* THE PROBLEM
For the records shown below, return an exact copy that excludes the pictures.

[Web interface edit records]
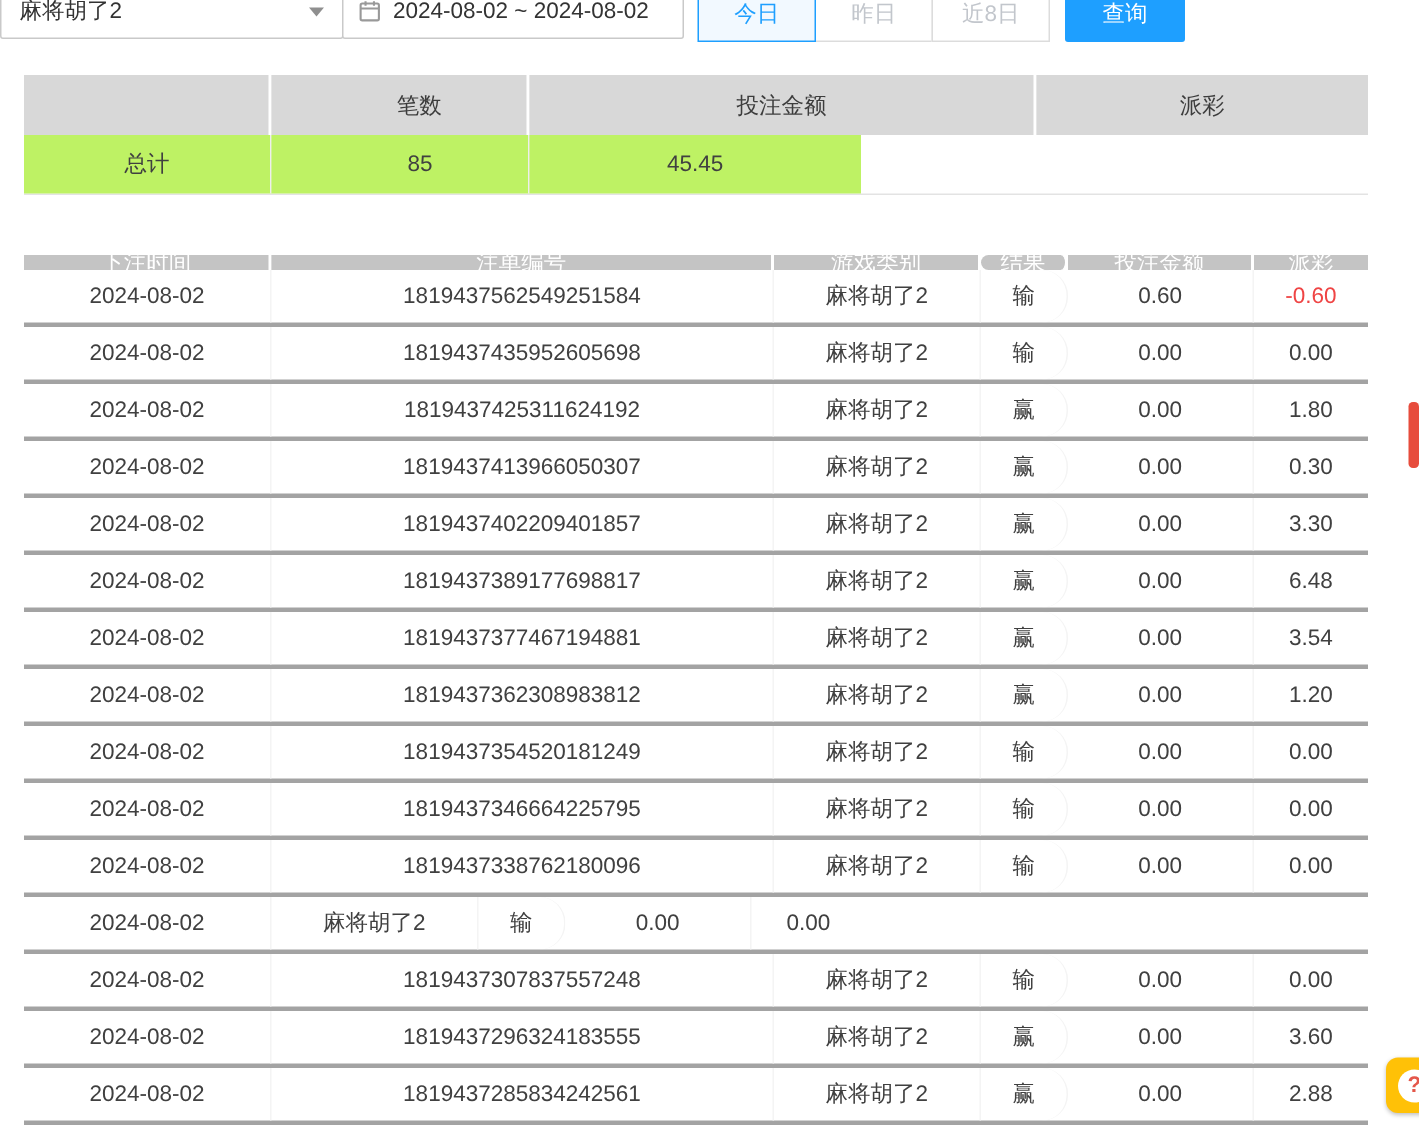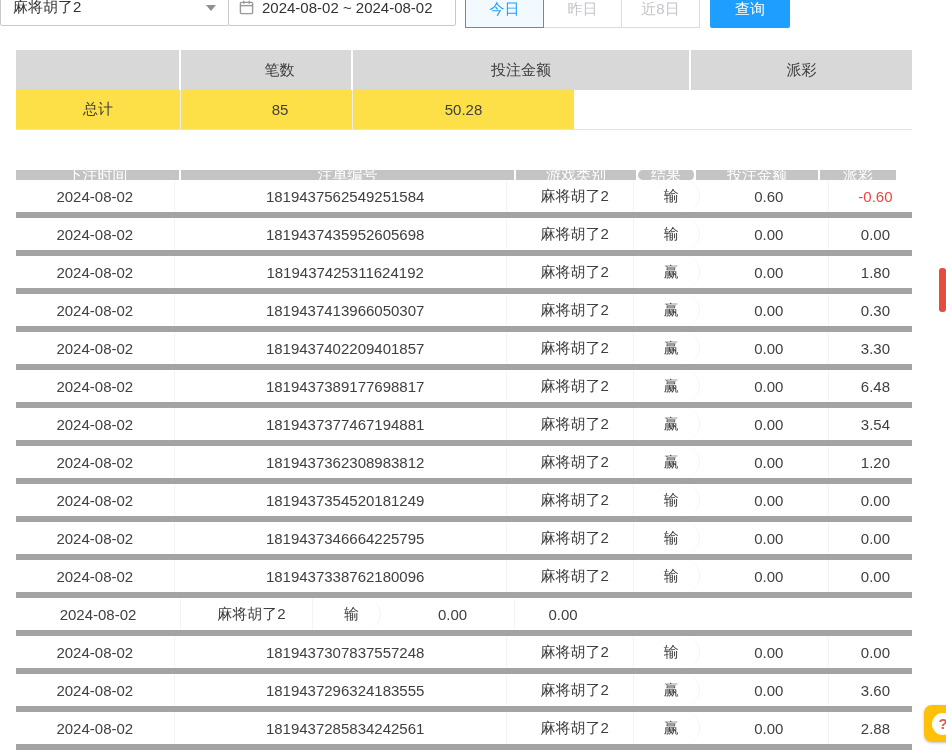--- a/index.html
+++ b/index.html
@@ -63,46 +63,46 @@
   .summary { position: absolute; left: 16px; top: 50px; width: 896px; }
   .s-head { display: flex; height: 40px; }
   .s-cell {
     background: #d8d8d8; color: #3d3d3d;
     display: flex; align-items: center; justify-content: center;
     font-size: 15px; border-right: 2px solid #fff;
   }
   .s-cell:last-child { border-right: none; }
   .s-row { display: flex; height: 40px; border-bottom: 1px solid #e3e3e3; }
   .s-td {
-    background: #fde047;
+    background: #bef264;
     display: flex; align-items: center; justify-content: center;
     font-size: 15px; color: #404040;
     border-right: 1px solid #ededed;
   }
   .s-td:last-child { border-right: none; }
   .sc1 { width: 165px; } .sc2 { width: 172px; padding-left: 27px; } .sc3 { width: 338px; } .sc4 { width: 221px; }
 
   
   .bet-table { position: absolute; left: 16px; top: 142px; width: 896px; }
   .t-head { display: flex; height: 38px; }
   .th {
     background: #c4c4c4; color: #fff;
     display: flex; align-items: center; justify-content: center;
     font-size: 15px; border-right: 2px solid #fff; margin-top: 28px;
   }
   .th:last-child { border-right: none; }
-  .t-row { display: flex; height: 38px; background: #fff; border-bottom: 6px solid #a3a3a3; gap: 10px; }
+  .t-row { display: flex; height: 38px; background: #fff; border-bottom: 3px solid #a3a3a3; }
   .td {
     display: flex; align-items: center; justify-content: center;
     font-size: 15px; color: #404040;
     border-right: 1px solid #f4f4f4;
     overflow: hidden; white-space: nowrap;
   }
   .td:last-child { border-right: none; }
-  .c-time { width: 165px; } .c-order { width: 335px; } .c-game { width: 122px; }
+  .c-time { width: 165px; } .c-order { width: 335px; } .c-game { width: 138px; }
   .c-result { width: 58px; border-radius: 17px; } .c-bet { width: 124px; } .c-payout { width: 76px; }
   .neg { color: #ef4444; }
 
   
   .scroll-thumb {
     position: absolute; right: 0; top: 268px;
     width: 7px; height: 44px;
     background: #e74c3c; border-radius: 3px;
     cursor: pointer;
   }
@@ -152,21 +152,21 @@
 <div class="summary">
   <div class="s-head">
     <div class="s-cell sc1"></div>
     <div class="s-cell sc2">笔数</div>
     <div class="s-cell sc3">投注金额</div>
     <div class="s-cell sc4">派彩</div>
   </div>
   <div class="s-row">
     <div class="s-td sc1">总计</div>
     <div class="s-td sc2">85</div>
-    <div class="s-td sc4">50.28</div>
+    <div class="s-td sc4">45.45</div>
   </div>
 </div>
 
 <div class="bet-table">
   <div class="t-head">
     <div class="th c-time">下注时间</div>
     <div class="th c-order">注单编号</div>
     <div class="th c-game">游戏类别</div>
     <div class="th c-result">结果</div>
     <div class="th c-bet">投注金额</div>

* ANSWER FOR THIS EXERCISE
--- a/index.html
+++ b/index.html
@@ -63,46 +63,46 @@
   .summary { position: absolute; left: 16px; top: 50px; width: 896px; }
   .s-head { display: flex; height: 40px; }
   .s-cell {
     background: #d8d8d8; color: #3d3d3d;
     display: flex; align-items: center; justify-content: center;
     font-size: 15px; border-right: 2px solid #fff;
   }
   .s-cell:last-child { border-right: none; }
   .s-row { display: flex; height: 40px; border-bottom: 1px solid #e3e3e3; }
   .s-td {
-    background: #fde047;
+    background: #bef264;
     display: flex; align-items: center; justify-content: center;
     font-size: 15px; color: #404040;
     border-right: 1px solid #ededed;
   }
   .s-td:last-child { border-right: none; }
   .sc1 { width: 165px; } .sc2 { width: 172px; padding-left: 27px; } .sc3 { width: 338px; } .sc4 { width: 221px; }
 
   
   .bet-table { position: absolute; left: 16px; top: 142px; width: 896px; }
   .t-head { display: flex; height: 38px; }
   .th {
     background: #c4c4c4; color: #fff;
     display: flex; align-items: center; justify-content: center;
     font-size: 15px; border-right: 2px solid #fff; margin-top: 28px;
   }
   .th:last-child { border-right: none; }
-  .t-row { display: flex; height: 38px; background: #fff; border-bottom: 6px solid #a3a3a3; gap: 10px; }
+  .t-row { display: flex; height: 38px; background: #fff; border-bottom: 3px solid #a3a3a3; }
   .td {
     display: flex; align-items: center; justify-content: center;
     font-size: 15px; color: #404040;
     border-right: 1px solid #f4f4f4;
     overflow: hidden; white-space: nowrap;
   }
   .td:last-child { border-right: none; }
-  .c-time { width: 165px; } .c-order { width: 335px; } .c-game { width: 122px; }
+  .c-time { width: 165px; } .c-order { width: 335px; } .c-game { width: 138px; }
   .c-result { width: 58px; border-radius: 17px; } .c-bet { width: 124px; } .c-payout { width: 76px; }
   .neg { color: #ef4444; }
 
   
   .scroll-thumb {
     position: absolute; right: 0; top: 268px;
     width: 7px; height: 44px;
     background: #e74c3c; border-radius: 3px;
     cursor: pointer;
   }
@@ -152,21 +152,21 @@
 <div class="summary">
   <div class="s-head">
     <div class="s-cell sc1"></div>
     <div class="s-cell sc2">笔数</div>
     <div class="s-cell sc3">投注金额</div>
     <div class="s-cell sc4">派彩</div>
   </div>
   <div class="s-row">
     <div class="s-td sc1">总计</div>
     <div class="s-td sc2">85</div>
-    <div class="s-td sc4">50.28</div>
+    <div class="s-td sc4">45.45</div>
   </div>
 </div>
 
 <div class="bet-table">
   <div class="t-head">
     <div class="th c-time">下注时间</div>
     <div class="th c-order">注单编号</div>
     <div class="th c-game">游戏类别</div>
     <div class="th c-result">结果</div>
     <div class="th c-bet">投注金额</div>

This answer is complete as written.